How MOOCs and competency-based learning shaping the future of online higher education?

Two models of higher education–competency-based learning and MOOCs–are offering alternatives to conventional higher education and shaping the future of online higher education. Given below are recent developments which highlight this trend:

  • Southern New Hampshire University, a private university in New Hampshire, “is poised to launch a $5,000 online, competency-based associate degree that would be the first to blow up the credit hour–the connection between college credit and the time students spend learning.” In addition, it had been in gaining attention for its aggressive growth in online programs as a non-profit. It enrolled 2,750 undergraduates in its campus and another 25,000 in its online programs. The revenue for this “Little College That’s a Giant Online” is forecasted to reach $200 million in the next academic year—four times what it took in for 2010-11.
  • Western Governors University founded by the governors of 19 U.S. states in 1995, is an online university offering competency-based degree programs to more than 38,000 students. “Western Governors University, also a nonprofit, has gotten by far the most attention in the competency-based space. A federal law, passed in 2005, was designed to clear the way for Western Governors to participate in federal aid programs while directly assessing student learning. The university, however, did not pursue that authority, partially because of worries about whether employers and accreditors would accept competency-based degrees. So Western Governors, like all other institutions, connects student competencies to the credit hour.”

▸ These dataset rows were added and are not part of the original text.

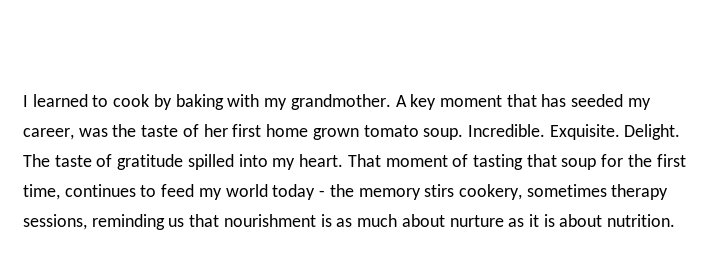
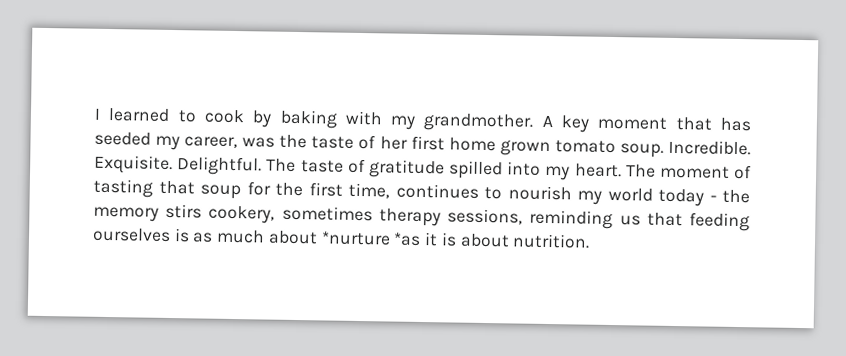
[624,124,681,140] Delight. -> [177,156,263,176] Delightful.
[347,154,381,167] That -> [625,164,656,178] The
[161,184,195,197] feed -> [507,185,572,201] nourish
[223,214,316,227] nourishment -> [688,212,750,232] [92,227,171,242] feeding ourselves
[449,215,525,227] nurture as -> [320,231,422,246] *nurture *as

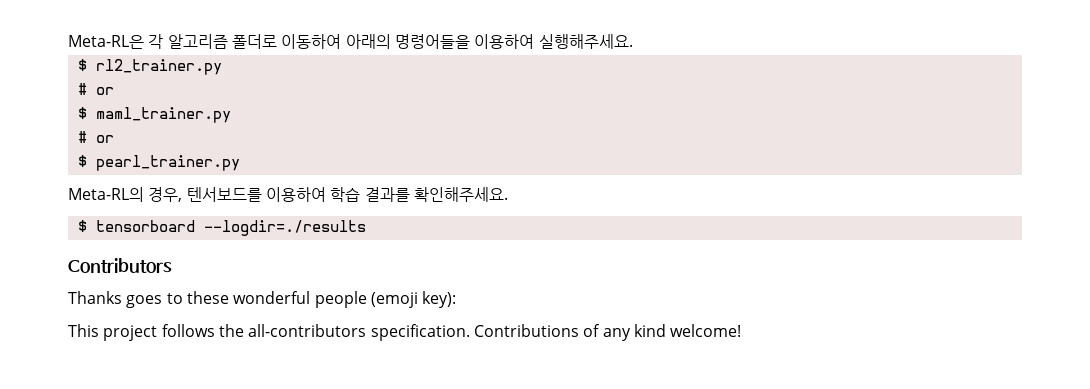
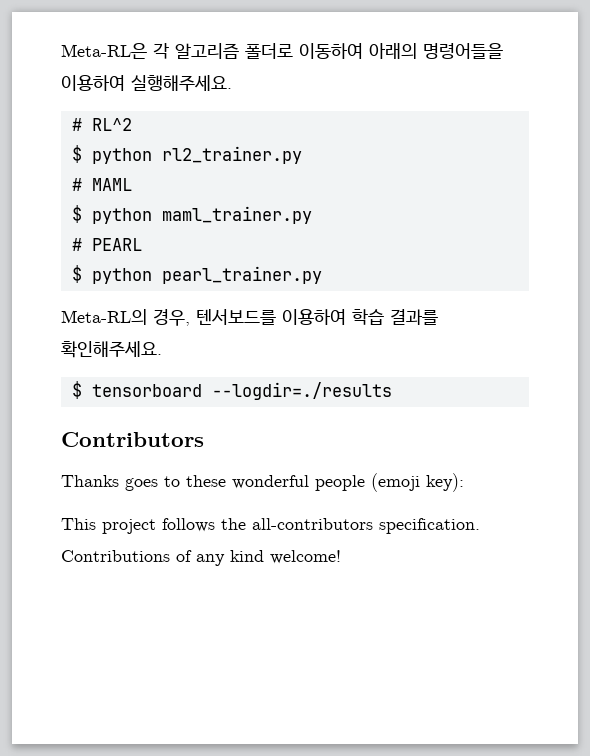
[77,59,87,71] // $ -> [71,118,132,131] [71,145,152,164] // # RL^2 // $ python
[95,87,114,95] [77,107,87,119] or // $ -> [91,178,132,191] [71,205,152,224] MAML // $ python
[95,135,114,143] [77,155,87,167] or // $ -> [91,238,142,251] [71,265,152,284] PEARL // $ python

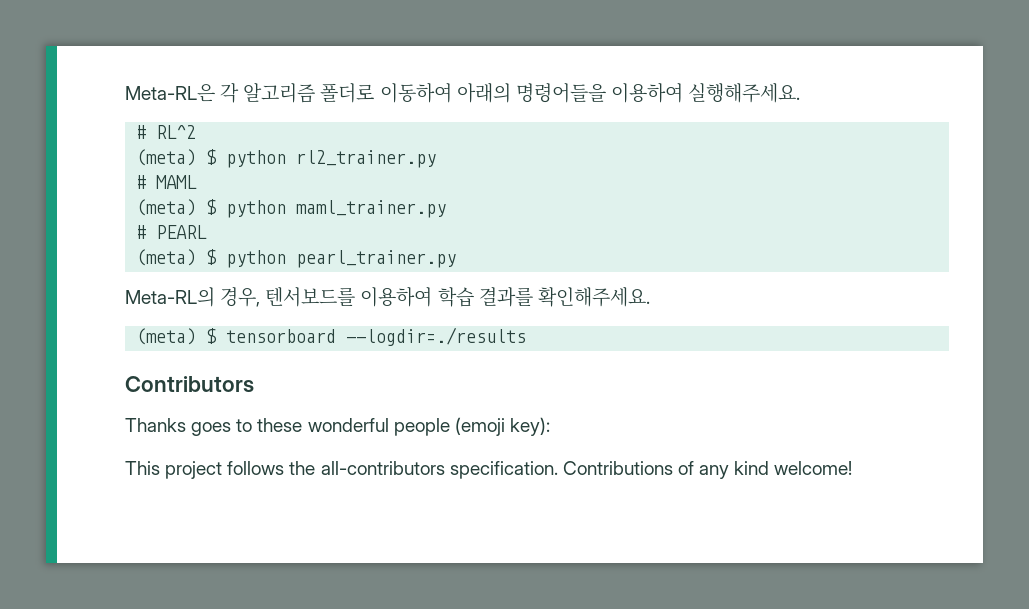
(132, 124) none -> [136,149,197,166] (meta)
(132, 184) none -> [136,199,197,216] (meta)
(142, 244) none -> [136,249,197,266] (meta)
(162, 349) none -> [136,328,197,345] (meta)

To sum up, in times of increasing costs and doubts about the ROI of degree, higher education is facing tough challenge from new models of learning like MOOCs and competency-based learning. In fact, the new models are going to not only challenge learning but the whole philosophy and practice. For example,  SNHU hired the former CEO of an online customer-relationship company as director of online programs, to retool SNHU’s operations in the style of Zappos and Amazon. She says that “We have to pick up the phone, treat our students as customers, respect their opinions.”

Is higher education willing and able to “serve the customers” and meet their changing needs?